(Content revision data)
<<<<
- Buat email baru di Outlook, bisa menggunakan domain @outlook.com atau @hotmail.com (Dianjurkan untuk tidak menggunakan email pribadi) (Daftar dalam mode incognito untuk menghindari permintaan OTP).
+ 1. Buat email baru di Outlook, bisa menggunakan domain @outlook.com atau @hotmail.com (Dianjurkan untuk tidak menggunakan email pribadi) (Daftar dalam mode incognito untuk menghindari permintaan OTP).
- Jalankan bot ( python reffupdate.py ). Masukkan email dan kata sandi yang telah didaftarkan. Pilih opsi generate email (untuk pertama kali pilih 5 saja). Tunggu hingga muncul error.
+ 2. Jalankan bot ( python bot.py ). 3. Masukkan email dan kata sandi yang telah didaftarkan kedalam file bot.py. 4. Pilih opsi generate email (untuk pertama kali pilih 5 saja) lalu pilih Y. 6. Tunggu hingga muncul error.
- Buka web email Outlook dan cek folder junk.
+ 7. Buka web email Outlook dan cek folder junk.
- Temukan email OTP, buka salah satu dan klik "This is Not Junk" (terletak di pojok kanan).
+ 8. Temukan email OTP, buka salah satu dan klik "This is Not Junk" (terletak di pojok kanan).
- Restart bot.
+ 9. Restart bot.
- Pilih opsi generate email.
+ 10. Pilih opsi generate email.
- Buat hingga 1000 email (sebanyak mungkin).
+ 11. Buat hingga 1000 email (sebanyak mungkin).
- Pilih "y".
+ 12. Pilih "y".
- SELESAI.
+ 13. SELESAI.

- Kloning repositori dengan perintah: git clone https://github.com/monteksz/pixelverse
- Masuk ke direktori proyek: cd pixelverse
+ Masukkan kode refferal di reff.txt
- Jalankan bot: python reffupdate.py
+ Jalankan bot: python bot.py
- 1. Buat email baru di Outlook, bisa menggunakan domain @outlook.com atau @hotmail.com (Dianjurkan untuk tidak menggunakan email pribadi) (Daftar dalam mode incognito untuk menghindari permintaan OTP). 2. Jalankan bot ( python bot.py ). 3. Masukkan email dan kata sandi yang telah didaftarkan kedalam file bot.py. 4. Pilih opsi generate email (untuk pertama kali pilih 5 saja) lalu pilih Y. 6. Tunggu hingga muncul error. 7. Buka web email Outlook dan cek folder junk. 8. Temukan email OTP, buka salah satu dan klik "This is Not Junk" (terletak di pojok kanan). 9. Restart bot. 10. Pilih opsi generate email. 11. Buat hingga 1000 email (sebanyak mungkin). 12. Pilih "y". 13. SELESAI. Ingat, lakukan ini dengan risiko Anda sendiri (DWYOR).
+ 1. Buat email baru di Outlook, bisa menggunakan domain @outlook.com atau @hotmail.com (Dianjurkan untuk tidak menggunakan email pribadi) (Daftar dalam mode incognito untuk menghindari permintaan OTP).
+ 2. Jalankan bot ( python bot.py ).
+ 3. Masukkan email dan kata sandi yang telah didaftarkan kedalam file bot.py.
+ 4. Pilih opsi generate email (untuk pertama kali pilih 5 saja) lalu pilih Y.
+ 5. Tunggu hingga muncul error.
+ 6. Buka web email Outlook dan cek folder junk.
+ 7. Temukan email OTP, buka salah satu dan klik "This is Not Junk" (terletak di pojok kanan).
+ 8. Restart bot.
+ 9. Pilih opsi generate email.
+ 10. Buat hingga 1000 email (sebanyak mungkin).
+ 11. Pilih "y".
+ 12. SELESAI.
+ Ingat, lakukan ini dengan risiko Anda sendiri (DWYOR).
>>>>
Exactly as written above, reproduce all of the entries.

- Buat email baru di Outlook, bisa menggunakan domain @outlook.com atau @hotmail.com (Dianjurkan untuk tidak menggunakan email pribadi) (Daftar dalam mode incognito untuk menghindari permintaan OTP).
+ 1. Buat email baru di Outlook, bisa menggunakan domain @outlook.com atau @hotmail.com (Dianjurkan untuk tidak menggunakan email pribadi) (Daftar dalam mode incognito untuk menghindari permintaan OTP).
- Jalankan bot ( python reffupdate.py ). Masukkan email dan kata sandi yang telah didaftarkan. Pilih opsi generate email (untuk pertama kali pilih 5 saja). Tunggu hingga muncul error.
+ 2. Jalankan bot ( python bot.py ). 3. Masukkan email dan kata sandi yang telah didaftarkan kedalam file bot.py. 4. Pilih opsi generate email (untuk pertama kali pilih 5 saja) lalu pilih Y. 6. Tunggu hingga muncul error.
- Buka web email Outlook dan cek folder junk.
+ 7. Buka web email Outlook dan cek folder junk.
- Temukan email OTP, buka salah satu dan klik "This is Not Junk" (terletak di pojok kanan).
+ 8. Temukan email OTP, buka salah satu dan klik "This is Not Junk" (terletak di pojok kanan).
- Restart bot.
+ 9. Restart bot.
- Pilih opsi generate email.
+ 10. Pilih opsi generate email.
- Buat hingga 1000 email (sebanyak mungkin).
+ 11. Buat hingga 1000 email (sebanyak mungkin).
- Pilih "y".
+ 12. Pilih "y".
- SELESAI.
+ 13. SELESAI.

- Kloning repositori dengan perintah: git clone https://github.com/monteksz/pixelverse
- Masuk ke direktori proyek: cd pixelverse
+ Masukkan kode refferal di reff.txt
- Jalankan bot: python reffupdate.py
+ Jalankan bot: python bot.py
- 1. Buat email baru di Outlook, bisa menggunakan domain @outlook.com atau @hotmail.com (Dianjurkan untuk tidak menggunakan email pribadi) (Daftar dalam mode incognito untuk menghindari permintaan OTP). 2. Jalankan bot ( python bot.py ). 3. Masukkan email dan kata sandi yang telah didaftarkan kedalam file bot.py. 4. Pilih opsi generate email (untuk pertama kali pilih 5 saja) lalu pilih Y. 6. Tunggu hingga muncul error. 7. Buka web email Outlook dan cek folder junk. 8. Temukan email OTP, buka salah satu dan klik "This is Not Junk" (terletak di pojok kanan). 9. Restart bot. 10. Pilih opsi generate email. 11. Buat hingga 1000 email (sebanyak mungkin). 12. Pilih "y". 13. SELESAI. Ingat, lakukan ini dengan risiko Anda sendiri (DWYOR).
+ 1. Buat email baru di Outlook, bisa menggunakan domain @outlook.com atau @hotmail.com (Dianjurkan untuk tidak menggunakan email pribadi) (Daftar dalam mode incognito untuk menghindari permintaan OTP).
+ 2. Jalankan bot ( python bot.py ).
+ 3. Masukkan email dan kata sandi yang telah didaftarkan kedalam file bot.py.
+ 4. Pilih opsi generate email (untuk pertama kali pilih 5 saja) lalu pilih Y.
+ 5. Tunggu hingga muncul error.
+ 6. Buka web email Outlook dan cek folder junk.
+ 7. Temukan email OTP, buka salah satu dan klik "This is Not Junk" (terletak di pojok kanan).
+ 8. Restart bot.
+ 9. Pilih opsi generate email.
+ 10. Buat hingga 1000 email (sebanyak mungkin).
+ 11. Pilih "y".
+ 12. SELESAI.
+ Ingat, lakukan ini dengan risiko Anda sendiri (DWYOR).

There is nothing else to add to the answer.